Association Between Neutrophil-to-Lymphocyte Ratio and Platelet-to-Lymphocyte Ratio with Global Registry of Acute Coronary Events Risk Score in Acute Myocardial Infarction
DOI:
https://doi.org/10.55175/cdk.v48i6.76Keywords:
AMI, GRACE Risk score, NLR, PLRAbstract
Background. The neutrophil-to-lymphocyte ratio (NLR) and platelet-to-lymphocyte ratio (PLR) are novel inflammatory markers in cardiovascular diseases. Global Registry of Acute Coronary Events (GRACE) risk score is a scoring system to predict the risk of mortality in acute coronary syndrome. Objective. To investigate the association between NLR and PLR with GRACE risk score in acute myocardial infarction (AMI) patients. Method. A cross-sectional study using data from medical records of AMI patients. The spectrum of AMI includes ST-segment elevation myocardial infarction (STEMI) or non-STEMI. Data analysis was performed using SPSS 20. Results. A total of 136 patients were included, 72.1% male with mean age 56.1 ± 10.5 years. NLR (p<0.001) and PLR (p<0.001) among GRACE risk score groups were significantly different. Mean NLR in low, intermediate, and high GRACE risk score groups were 3.5 ± 2.4, 6.0 ± 4.8, and 7.9 ± 3.9, respectively. Mean PLR in low, intermediate, and high GRACE risk score groups were 117.2 ± 62.3, 183.7 ± 95.8, and 209.9 ± 83.4, respectively. NLR (r=0.527; p<0.001) and also PLR (r=0.496; p<0.001) was significantly positively correlated with GRACE risk score. Conclusion. NLR and PLR are simple and cost-effective inflammatory markers to predict a GRACE risk score and an additional prognostic tool in AMI.
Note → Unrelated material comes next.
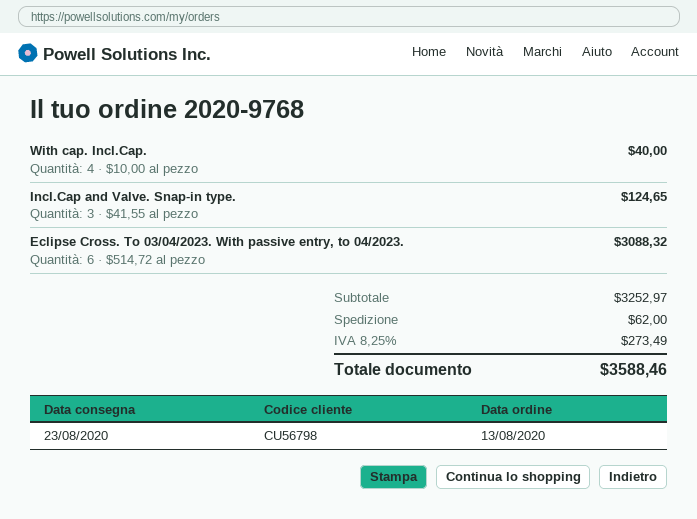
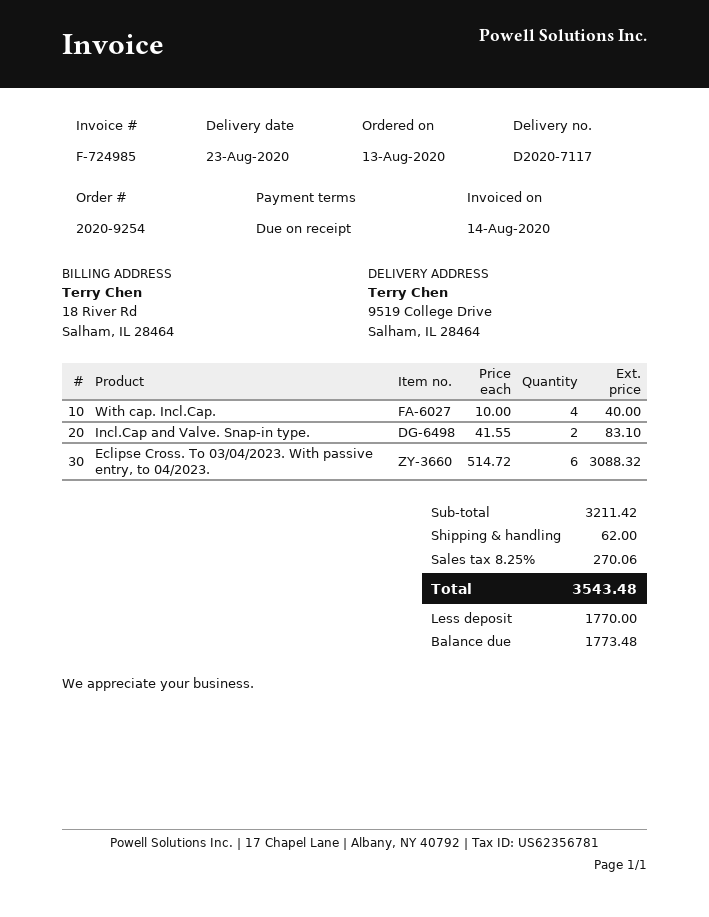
order number: 2020-9768 -> 2020-9254
Incl.Cap and Valve. Snap-in type.: 3 x 41.55 = 124.65 -> 2 x 41.55 = 83.10
subtotal: 3252.97 -> 3211.42
tax: 8.25% = 273.49 -> 8.25% = 270.06
total: 3588.46 -> 3543.48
Latar Belakang. Rasio neutrofil-limfosit (RNL) dan rasio platelet-limfosit (RPL) merupakan petanda inflamasi penyakit kardiovaskular baru. Skor risiko Global Registry of Acute Coronary Events (GRACE) digunakan untuk prediksi risiko mortalitas sindrom koroner akut. Tujuan. Menyelidiki hubungan antara RNL dan RPL dengan skor risiko GRACE pada pasien infark miokard akut (IMA). Metode. Studi potong lintang atas data rekam medis pasien IMA. Spektrum IMA meliputi IMA dengan Elevasi Segmen ST (IMA-EST) dan IMA Non-Elevasi Segmen ST (IMA-NEST). Analisis data menggunakan SPSS 20. Hasil. Sebanyak 136 pasien diteliti, 72,1% laki-laki dengan usia rerata 56,1 ± 10,5 tahun. Terdapat perbedaan signifikan nilai RNL (p<0,001) dan RPL (p<0,001) di antara kelompok skor risiko GRACE. Rerata RNL kelompok skor risiko GRACE rendah, sedang, dan tinggi adalah masing-masing 3,5 ± 2,4; 6,0 ± 4,8; dan 7,9 ± 3,9. Rerata RPL kelompok skor risiko GRACE rendah, sedang, dan tinggi adalah masing-masing 117,2 ± 62,3; 183,7 ± 95,8; dan 209,9 ± 83,4. RNL memiliki korelasi positif signifikan dengan skor risiko GRACE (r=0,527; p<0,001). RPL juga memiliki korelasi positif signifikan dengan skor risiko GRACE (r=0,496; p<0,001). Simpulan. RNL dan RPL merupakan petanda inflamasi sederhana dan hemat biaya yang dapat memprediksi skor risiko GRACE dan memberikan nilai prognostik tambahan pada IMA.